**Task to carry out:** Please retype the entries below word for word, passing over every picture.

**Records supplied:**
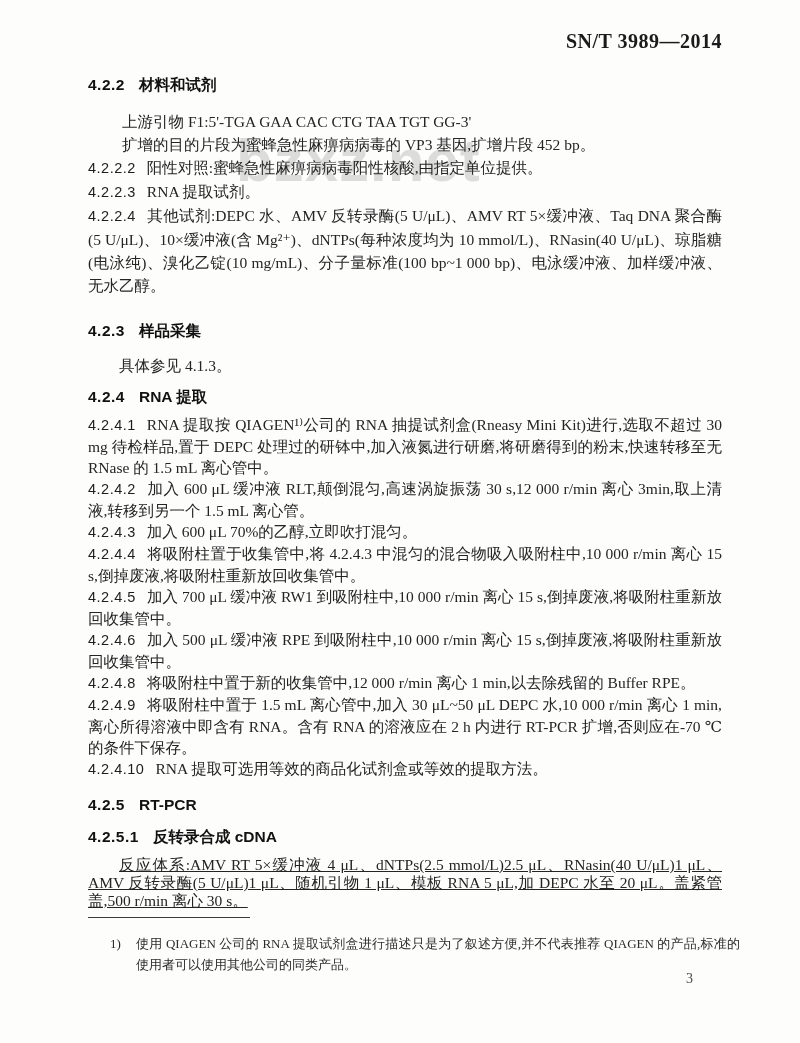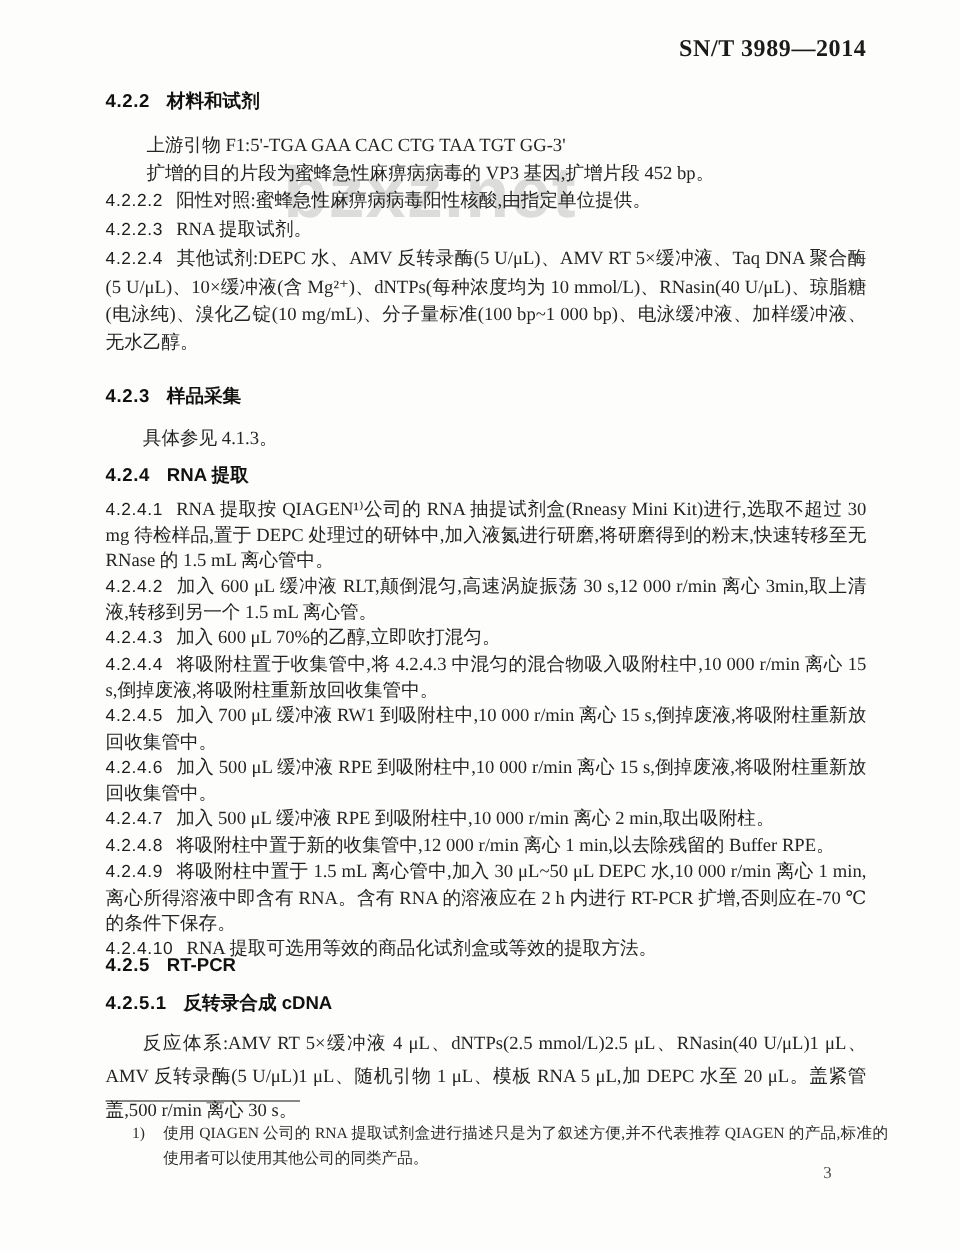--- a/index.html
+++ b/index.html
@@ -106,41 +106,38 @@
     <p class="clause">
       <span class="cnum">4.2.4.4</span><span>将吸附柱置于收集管中,将 4.2.4.3 中混匀的混合物吸入吸附柱中,10 000 r/min 离心 15 s,倒掉废液,将吸附柱重新放回收集管中。</span>
     </p>
     <p class="clause">
       <span class="cnum">4.2.4.5</span><span>加入 700 μL 缓冲液 RW1 到吸附柱中,10 000 r/min 离心 15 s,倒掉废液,将吸附柱重新放回收集管中。</span>
     </p>
     <p class="clause">
       <span class="cnum">4.2.4.6</span><span>加入 500 μL 缓冲液 RPE 到吸附柱中,10 000 r/min 离心 15 s,倒掉废液,将吸附柱重新放回收集管中。</span>
     </p>
     <p class="clause">
-      <span class="cnum">4.2.4.7</span><span>加入 500 μL 缓冲液 RPE 到吸附柱中,10 000 r/min 离心 2 min,取出吸附柱。</span>
-    </p>
-    <p class="clause">
       <span class="cnum">4.2.4.8</span><span>将吸附柱中置于新的收集管中,12 000 r/min 离心 1 min,以去除残留的 Buffer RPE。</span>
     </p>
     <p class="clause">
       <span class="cnum">4.2.4.9</span><span>将吸附柱中置于 1.5 mL 离心管中,加入 30 μL~50 μL DEPC 水,10 000 r/min 离心 1 min,离心所得溶液中即含有 RNA。含有 RNA 的溶液应在 2 h 内进行 RT-PCR 扩增,否则应在-70 ℃的条件下保存。</span>
     </p>
     <p class="clause">
       <span class="cnum">4.2.4.10</span><span>RNA 提取可选用等效的商品化试剂盒或等效的提取方法。</span>
     </p>
   </div>
 
   <div class="col" style="top:792px;">
     <p class="heading">
       <span class="hnum">4.2.5</span><span>RT-PCR</span>
     </p>
     <p class="heading" style="margin-top:6px;">
       <span class="hnum">4.2.5.1</span><span>反转录合成 cDNA</span>
     </p>
-    <p class="clause indent-first" style="margin-top:6px;line-height:28px;">反应体系:AMV RT 5×缓冲液 4 μL、dNTPs(2.5 mmol/L)2.5 μL、RNasin(40 U/μL)1 μL、AMV 反转录酶(5 U/μL)1 μL、随机引物 1 μL、模板 RNA 5 μL,加 DEPC 水至 20 μL。盖紧管盖,500 r/min 离心 30 s。</p>
+    <p class="clause indent-first" style="margin-top:6px;line-height:18px;text-decoration:underline;">反应体系:AMV RT 5×缓冲液 4 μL、dNTPs(2.5 mmol/L)2.5 μL、RNasin(40 U/μL)1 μL、AMV 反转录酶(5 U/μL)1 μL、随机引物 1 μL、模板 RNA 5 μL,加 DEPC 水至 20 μL。盖紧管盖,500 r/min 离心 30 s。</p>
   </div>
 
   <div class="separator"></div>
 
   <div class="footnote">
     <span class="fn-marker">1)</span><span>使用 QIAGEN 公司的 RNA 提取试剂盒进行描述只是为了叙述方便,并不代表推荐 QIAGEN 的产品,标准的使用者可以使用其他公司的同类产品。</span>
   </div>
 
   <div class="page-number">3</div>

**Solution to the problem:**
--- a/index.html
+++ b/index.html
@@ -106,41 +106,38 @@
     <p class="clause">
       <span class="cnum">4.2.4.4</span><span>将吸附柱置于收集管中,将 4.2.4.3 中混匀的混合物吸入吸附柱中,10 000 r/min 离心 15 s,倒掉废液,将吸附柱重新放回收集管中。</span>
     </p>
     <p class="clause">
       <span class="cnum">4.2.4.5</span><span>加入 700 μL 缓冲液 RW1 到吸附柱中,10 000 r/min 离心 15 s,倒掉废液,将吸附柱重新放回收集管中。</span>
     </p>
     <p class="clause">
       <span class="cnum">4.2.4.6</span><span>加入 500 μL 缓冲液 RPE 到吸附柱中,10 000 r/min 离心 15 s,倒掉废液,将吸附柱重新放回收集管中。</span>
     </p>
     <p class="clause">
-      <span class="cnum">4.2.4.7</span><span>加入 500 μL 缓冲液 RPE 到吸附柱中,10 000 r/min 离心 2 min,取出吸附柱。</span>
-    </p>
-    <p class="clause">
       <span class="cnum">4.2.4.8</span><span>将吸附柱中置于新的收集管中,12 000 r/min 离心 1 min,以去除残留的 Buffer RPE。</span>
     </p>
     <p class="clause">
       <span class="cnum">4.2.4.9</span><span>将吸附柱中置于 1.5 mL 离心管中,加入 30 μL~50 μL DEPC 水,10 000 r/min 离心 1 min,离心所得溶液中即含有 RNA。含有 RNA 的溶液应在 2 h 内进行 RT-PCR 扩增,否则应在-70 ℃的条件下保存。</span>
     </p>
     <p class="clause">
       <span class="cnum">4.2.4.10</span><span>RNA 提取可选用等效的商品化试剂盒或等效的提取方法。</span>
     </p>
   </div>
 
   <div class="col" style="top:792px;">
     <p class="heading">
       <span class="hnum">4.2.5</span><span>RT-PCR</span>
     </p>
     <p class="heading" style="margin-top:6px;">
       <span class="hnum">4.2.5.1</span><span>反转录合成 cDNA</span>
     </p>
-    <p class="clause indent-first" style="margin-top:6px;line-height:28px;">反应体系:AMV RT 5×缓冲液 4 μL、dNTPs(2.5 mmol/L)2.5 μL、RNasin(40 U/μL)1 μL、AMV 反转录酶(5 U/μL)1 μL、随机引物 1 μL、模板 RNA 5 μL,加 DEPC 水至 20 μL。盖紧管盖,500 r/min 离心 30 s。</p>
+    <p class="clause indent-first" style="margin-top:6px;line-height:18px;text-decoration:underline;">反应体系:AMV RT 5×缓冲液 4 μL、dNTPs(2.5 mmol/L)2.5 μL、RNasin(40 U/μL)1 μL、AMV 反转录酶(5 U/μL)1 μL、随机引物 1 μL、模板 RNA 5 μL,加 DEPC 水至 20 μL。盖紧管盖,500 r/min 离心 30 s。</p>
   </div>
 
   <div class="separator"></div>
 
   <div class="footnote">
     <span class="fn-marker">1)</span><span>使用 QIAGEN 公司的 RNA 提取试剂盒进行描述只是为了叙述方便,并不代表推荐 QIAGEN 的产品,标准的使用者可以使用其他公司的同类产品。</span>
   </div>
 
   <div class="page-number">3</div>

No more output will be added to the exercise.